I was specially delighted to get rare colour slides from the 1957 and 1962 Australian Grand Prix races held at Caversham, bristling with images of Maserati 250Fs, Ferrari 500-625s, Cooper-Climaxes, Brabhams, BRMs, and such drivers as Brabham, McLaren, Bib Stillwell, Bill Patterson and many others. The photos are mostly 800 x 600 pixels. There's an example above.
Well, it's not selling like hot cakes, but I have already recovered what I spent to have the CDs manufactured professionally. It will never go into real profit - special scanners, and assorted hardware including a colour laser printer, were acquired for the job - but it's only ever been a hobby anyway, one I am happy to share with others.
The
CD-ROM edition is available on-line internationally from Pit Stop
Bookshop at:
|
Price:
AUD $29.95, approximately £12 UK, approximately US $25 depending
on exchange rates, plus postage.
|
3. Fast Tracks
AFTER Around the Houses was launched, I gave serious thought to doing another similar book covering the whole of Australia. A simple exercise in basic arithmetic told me it was impossible, at least by me alone.
For Western Australia I had to deal with an average of four or five race meetings a year. For much of the 1950s and 1960s there were typically fewer than 40 cars at a meeting and even fewer pre-war (only 8 cars raced in the Albany Grand Prix in 1936), which meant relatively few drivers to profile. And there were about 19 circuits.
For a nation-wide book, I was looking at about 100 circuits, and up to 100 meetings a year, and many, many drivers. I estimated I would have to have at least 600 profiles, 100 maps, and probably as many as 3000 photos. So I compromised; I settled on just doing circuit maps and brief profiles of the circuits. This was fairly easy, living in Canberra and working close to the National Library and its reading room. There was a huge air photo section, plus archives of the motoring magazines and daily newspapers on tap. Even so, it took a few years.
The result was Fast Tracks, published by Turton and Armstrong in Sydney. Strictly black and white, and published from camera-ready copy ex laser printer, it was low budget, but there was nothing else like it. Except on the Internet, there is no equivalent elsewhere containing every circuit, however insignificant. It is still in print, available in motoring bookshops in Australia, including online from Pitstop Bookshop.
Each circuit has two facing pages. The left hand page is the article, outlining its history and where to find what's left, if anything. The right hand page contains the circuit map, specially drawn for the book from aerial photography. All the maps were to the same scale, and with North to the top, with a few inconvenient exceptions such as Lobethal (four times the size of any other circuit) and Victor Harbour (which would have run across three pages). The truly vast circuits were drawn at half the scale of the rest. A few, such as Caversham, had unfortunately to be rotated 180 degrees to fit the page.
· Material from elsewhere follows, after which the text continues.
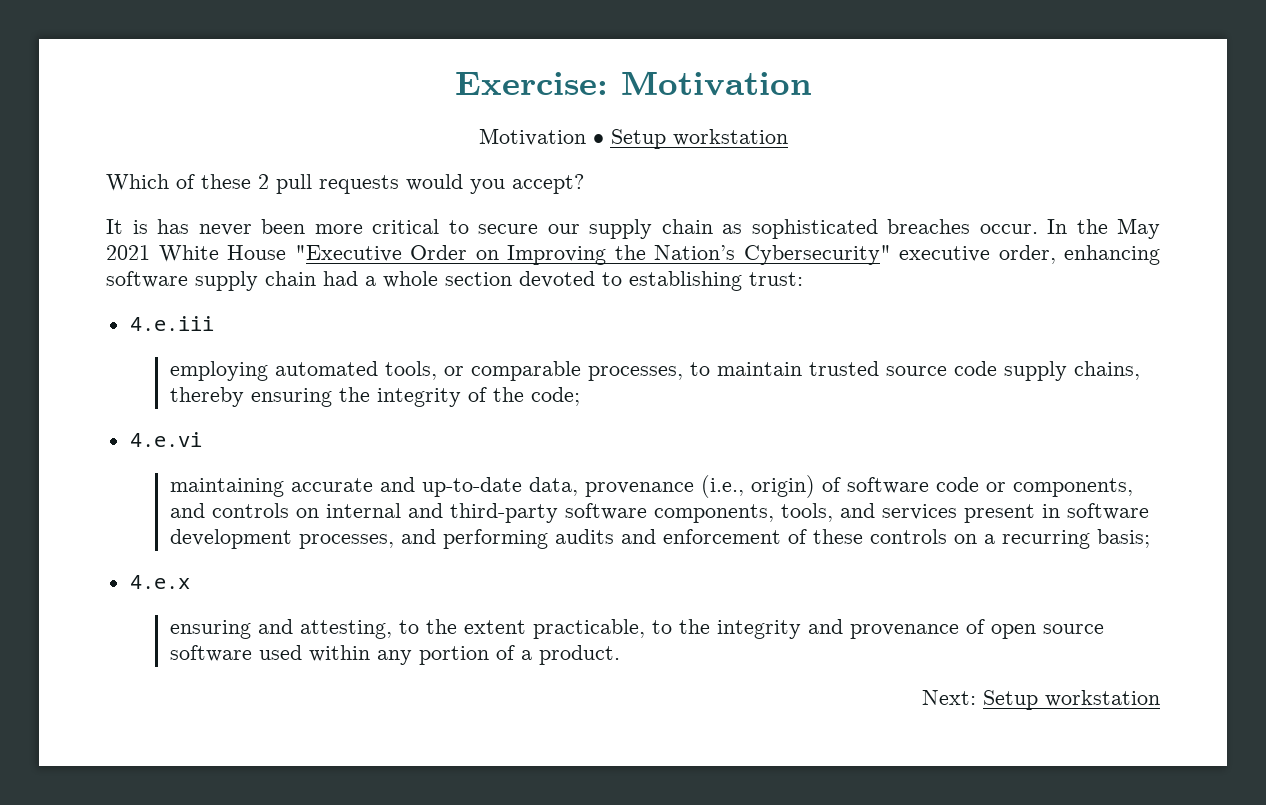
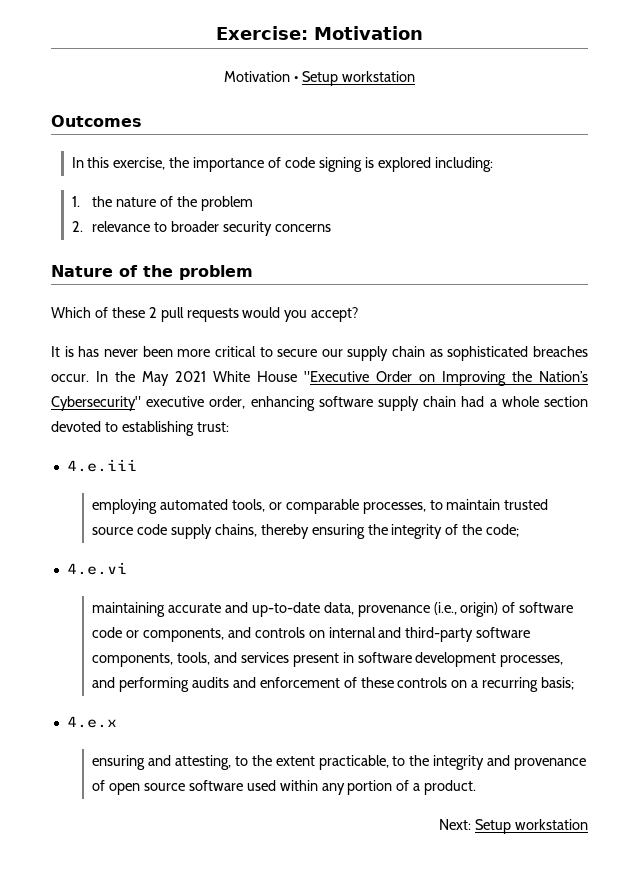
(788, 137) none -> [51,115,142,127] [71,157,493,172] [71,196,253,211] [71,221,331,236] [51,265,253,280] // Outcomes // In this exercise, the importance of code signing is explored including: // 1. the nature of the problem // 2. relevance to broader security concerns // Nature of the problem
There turned out to be two mistakes in the maps: the Wanneroo Park map showed the new short circuit incorrectly; and Woody point was entirely wrong. Since the book was published in 1994, quite a few new circuits have been built and several modified, often dramatically.
This book is now out of print, which is publisher-speak for "sold out". However, I am in the process of preparing a e-book edition which will be available in both Kindle-friendly .mobi format and the generic .epub format. This may be marketed on-line through Pitstop Bookshop.